Design/methodology/approach
Based on the Theory of Reasoned Action, the Technology Acceptance Model, and Sense-making theory, we propose two dimensions of problematic situations: urgency and severity of health issues being searched online. Data were collected through a questionnaire survey among 214 Wuhan University students and analyzed using hierarchical regression analysis.
Findings
Perceived usefulness, perceived ease of use, and subjective norm can influence user intention to seek health information online. The urgency of problematic situations has a negative moderating effect on the relationship between perceived ease of use and user intention and the relationship between subjective norm and user intention.

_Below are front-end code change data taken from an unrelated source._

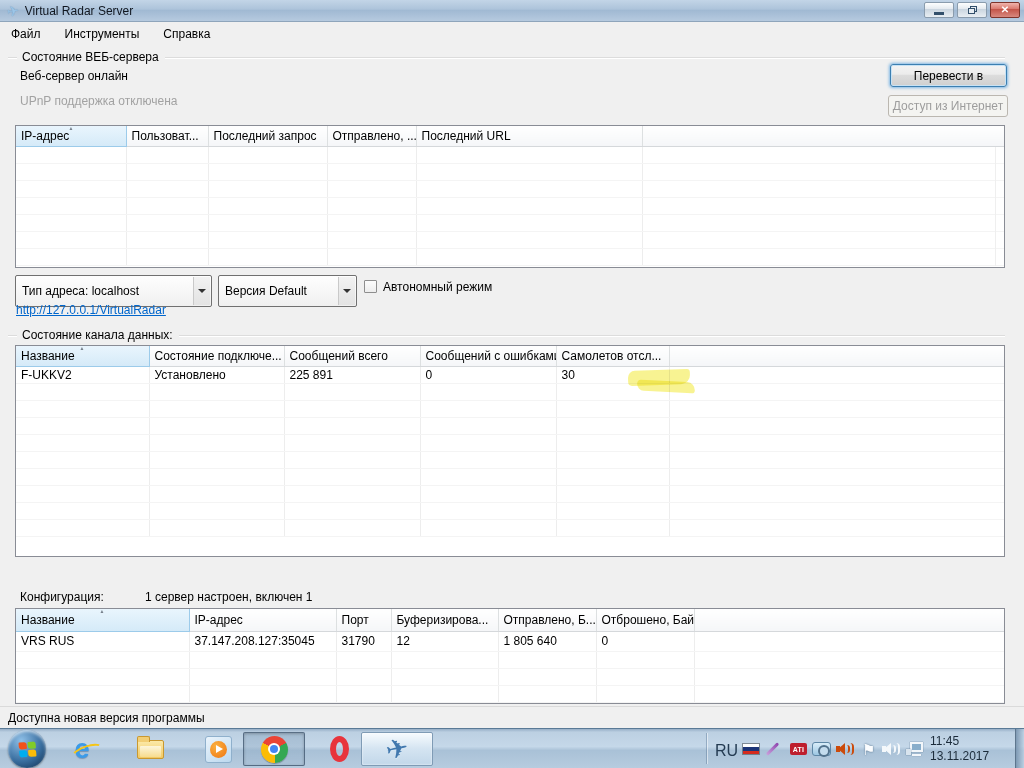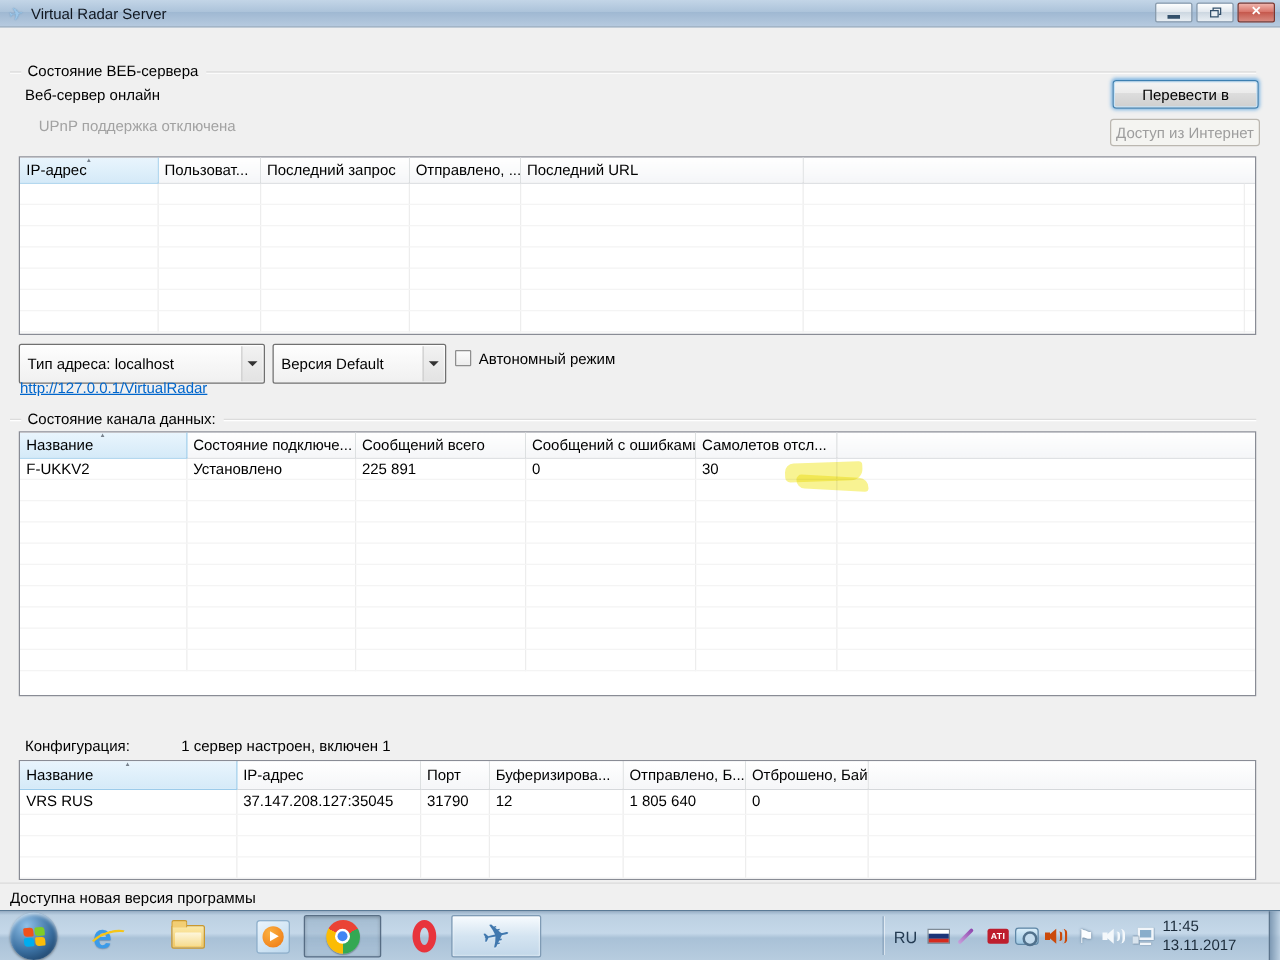"Файл" div.menubar { html: none -> <div> <div>Файл</div> <div>Инструменты</div> <div>Справка</div> </div> }
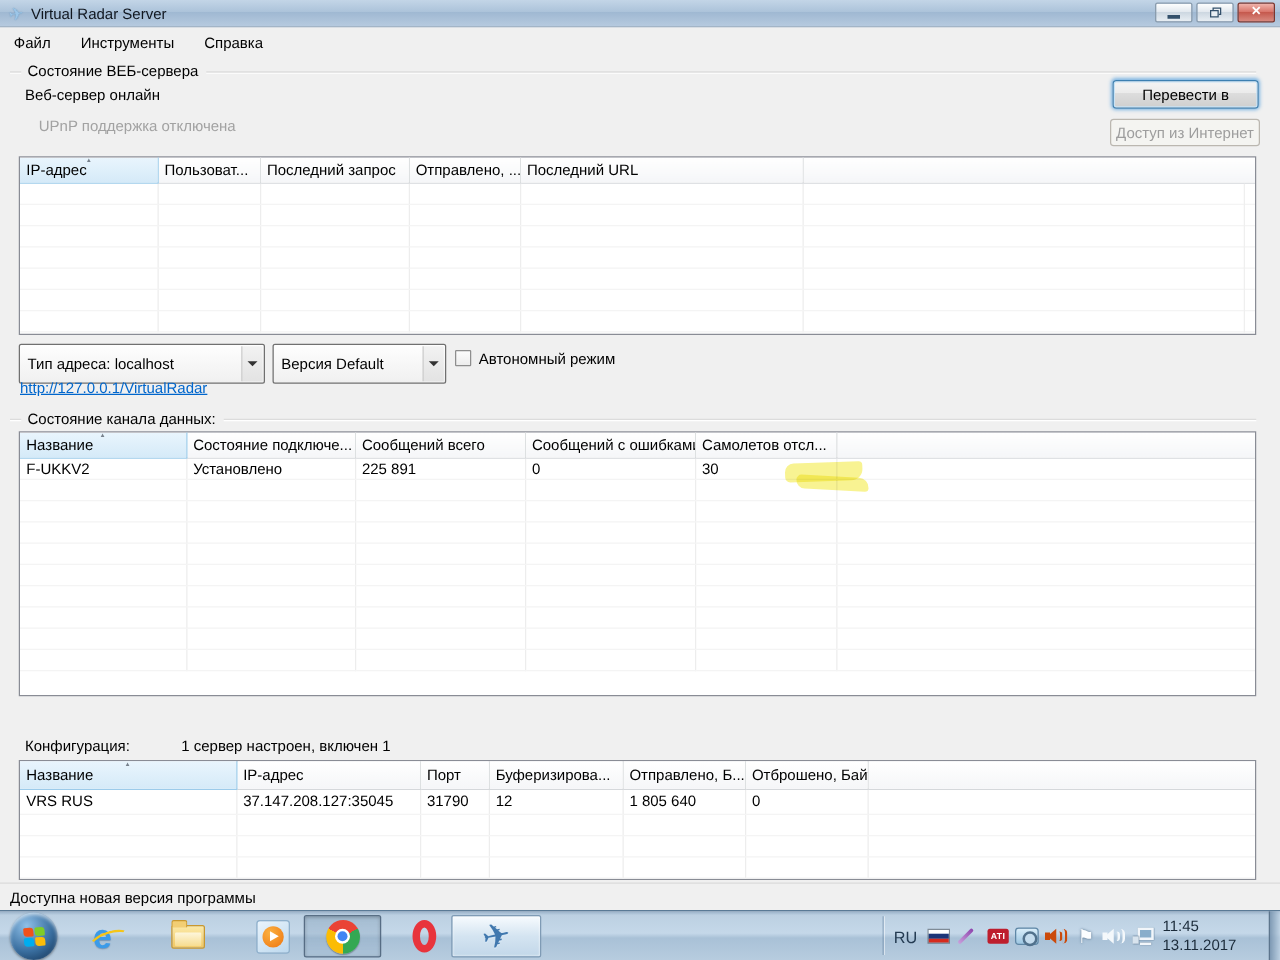"UPnP поддержка отключена" div.lbl { margin-left: 11px -> none }
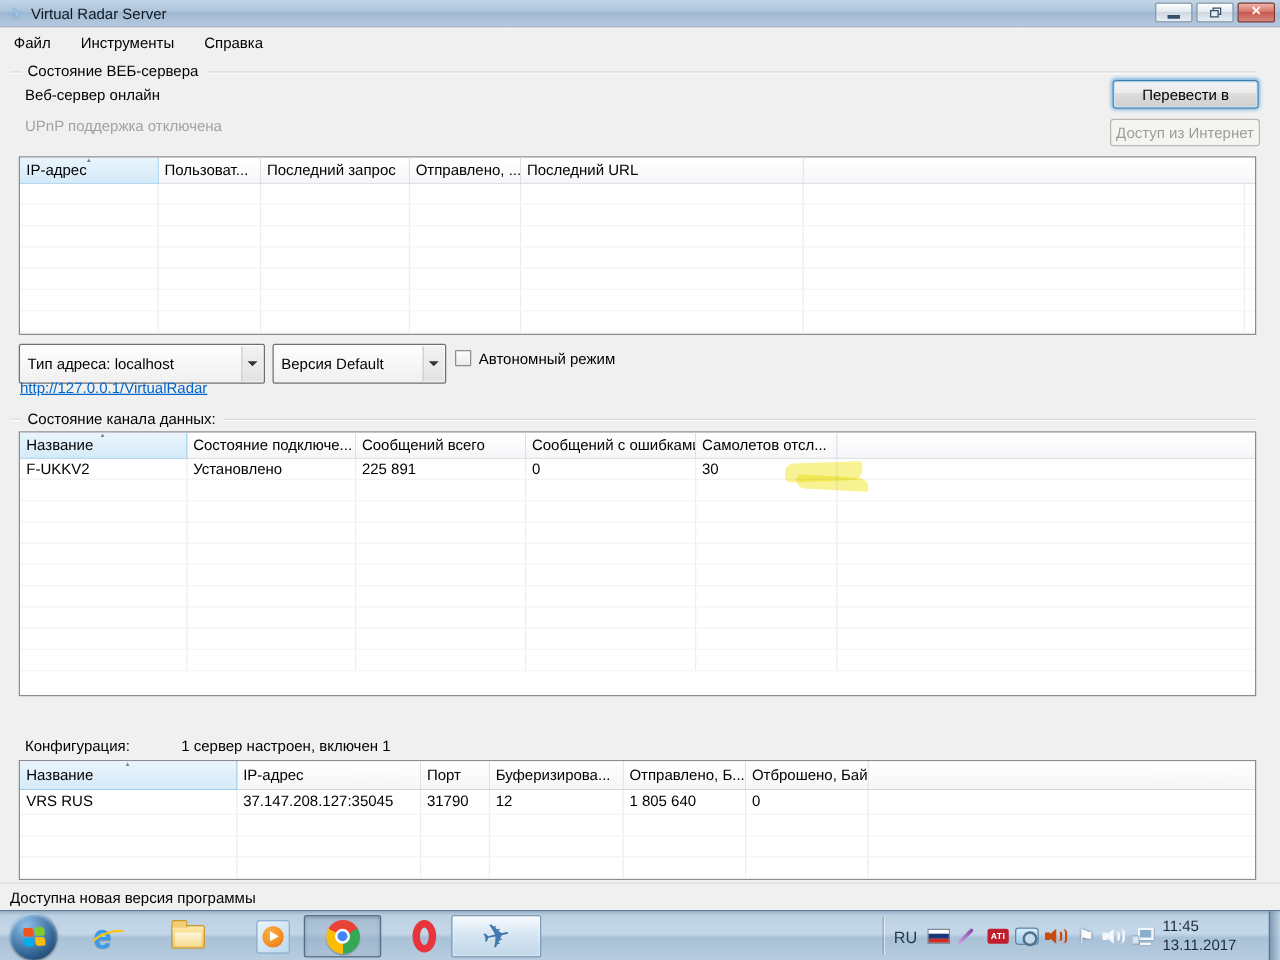"RU" .ru { font-size: 13px -> 16px }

The severity of problematic situations has a negative moderating effect on the relationship between subjective norm and user intention.
Research limitations
The respondents of the survey are limited to students in one Chinese university, so whether this study’s results can be applied to another population or not remains to be verified. In addition, only two dimensions of problematic situations are considered in this study.
Practical implications
The paper puts forward the moderating effect of problematic situations and verifies it, which is the compensation for online health information-seeking behavior research. Besides, our analyses have implications for professional design of health care systems and related consumer information searches, and improve their performance.
Originality/value
Previous work has reported the effects of problematic situation on user intention to seek health information online, ignoring its influence on other factors. This empirical study extends that work to identify the influence of problematic situation when seeking intention-behavior data in two dimensions, urgency and severity.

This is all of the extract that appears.